Para o criminalista e conselheiro federal por Goiás, Pedro Paulo de Medeiros, a proposta configura uma tentativa de populismo penal, uma vez que o ordenamento jurídico já prevê mecanismos para barrar benefícios a condenados reincidentes. “A legislação atual, especialmente a Lei de Execução Penal, já permite que o juiz da execução negue benefícios como a progressão de regime ou a liberdade condicional quando houver reincidência ou ausência de bom comportamento carcerário”, explicou.

Danilo Vasconcelos

Ele destaca que o artigo 112 da LEP exige mérito e bom comportamento como critérios para a progressão e que o §1º do mesmo artigo permite, inclusive, o uso de exame criminológico para embasar a decisão. “Criar uma vedação automática, sem juízo técnico do magistrado e sem considerar o caso concreto, enfraquece o princípio da individualização da pena e compromete a racionalidade do sistema”, avaliou.

Já o criminalista e professor universitário Danilo Vasconcelos chama atenção para a possível inconstitucionalidade da proposta, por ferir diretamente o princípio da individualização da pena, consagrado na Constituição Federal. Ele também aponta o risco de desproporcionalidades gritantes. “Uma pessoa condenada por dois furtos pode acabar cumprindo mais tempo de pena em regime fechado que outra que matou alguém. Ou alguém reincidente por receptação qualificada pode cumprir mais tempo que um estuprador de criança.
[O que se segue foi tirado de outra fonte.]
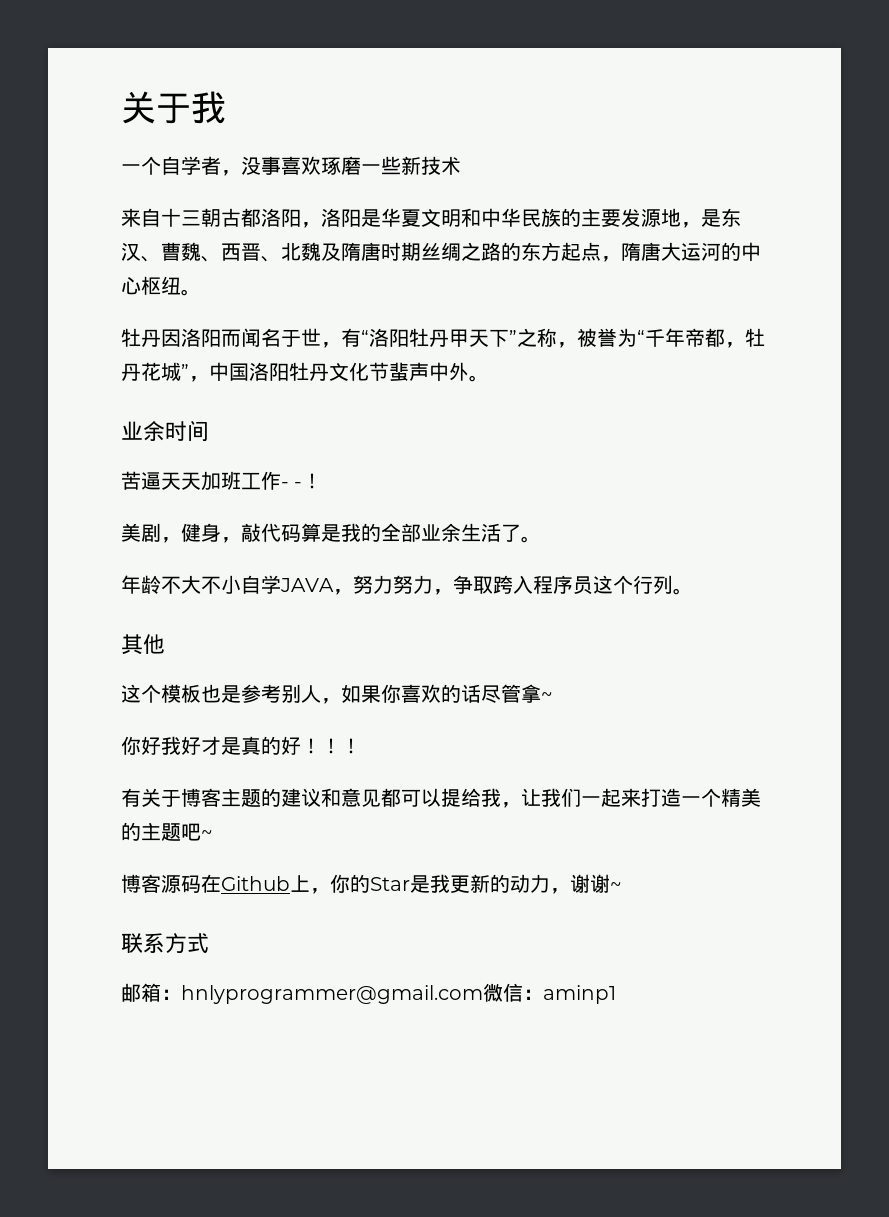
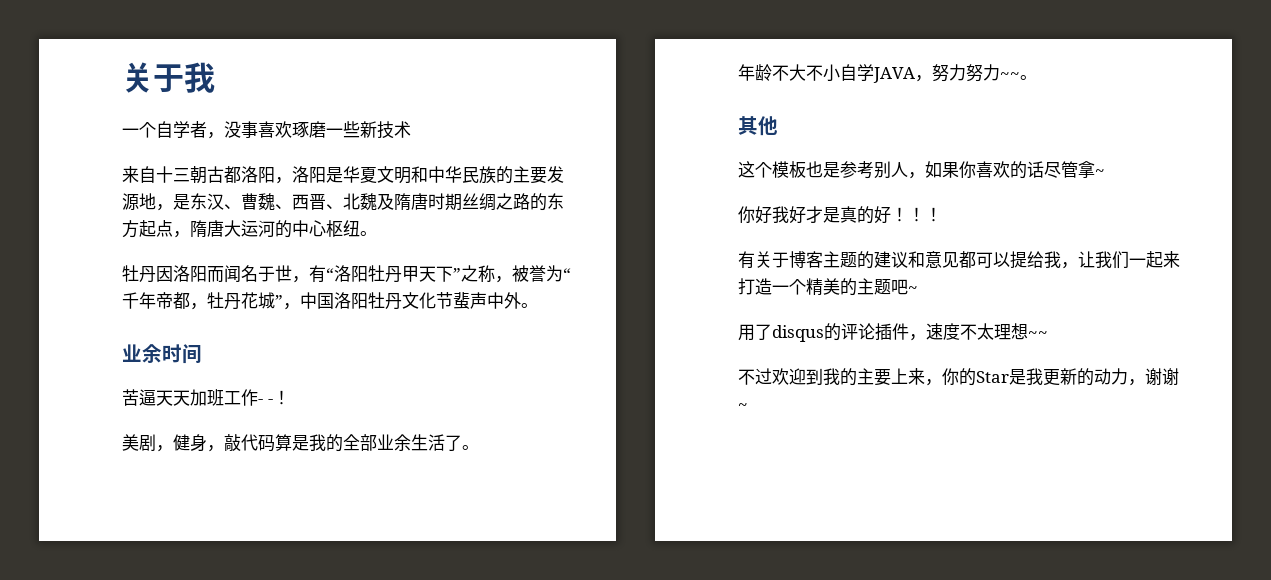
- 年龄不大不小自学JAVA，努力努力，争取跨入程序员这个行列。
+ 年龄不大不小自学JAVA，努力努力~~。
- 博客源码在Github上，你的Star是我更新的动力，谢谢~
+ 用了disqus的评论插件，速度不太理想~~
+ 不过欢迎到我的主要上来，你的Star是我更新的动力，谢谢~
- 联系方式
- 邮箱：hnlyprogrammer@gmail.com微信：aminp1

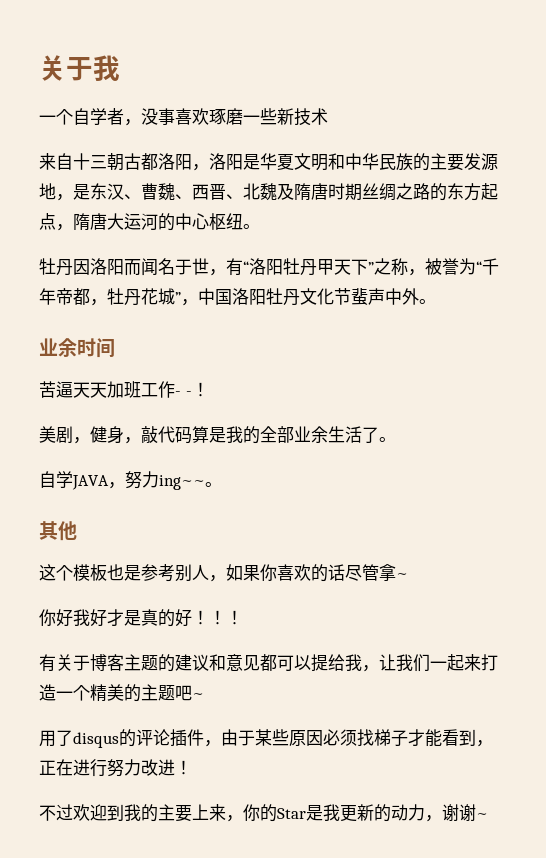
- 年龄不大不小自学JAVA，努力努力~~。
+ 自学JAVA，努力ing~~。
- 用了disqus的评论插件，速度不太理想~~
+ 用了disqus的评论插件，由于某些原因必须找梯子才能看到，正在进行努力改进！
Isso é desproporcional e incompatível com o sistema penal”, argumentou.

Vasconcelos lembra ainda que o legislador já promoveu um endurecimento das regras no Pacote Anticrime (Lei nº 13.964/2019) e critica a ausência de delimitação temporal entre os crimes. “O projeto não especifica o intervalo entre um crime e outro, o que também não me parece adequado”, concluiu.

Roberto Serra da Silva Maia

O também professor universitário e criminalista Roberto Serra da Silva Maia foi ainda mais contundente, afirmando que o projeto afronta princípios constitucionais, como a legalidade penal estrita, a dignidade da pessoa humana e o caráter ressocializador da pena. “A proposta adota uma lógica punitivista que presume a irreformabilidade do condenado, desconsiderando a possibilidade de reabilitação — pilar do sistema penal brasileiro”, ressaltou.

Segundo ele, a exclusão automática de benefícios com base na reincidência específica representa um retrocesso jurídico, por afastar a análise concreta da conduta e tratar de forma uniforme situações distintas. “Viola-se, assim, a lógica da execução penal e agrava-se a crise carcerária, com evidente distanciamento das diretrizes de um Estado Democrático de Direito”, advertiu.

Caminho legislativo

Caso aprovado nas comissões temáticas, o texto seguirá para votação no Plenário da Câmara dos Deputados. Se aprovado, ainda passará por análise no Senado Federal antes de possível sanção presidencial.

Enquanto isso, o debate se intensifica entre os que defendem um sistema penal mais rigoroso e os que enxergam na proposta uma ameaça ao equilíbrio constitucional e aos direitos fundamentais dos apenados.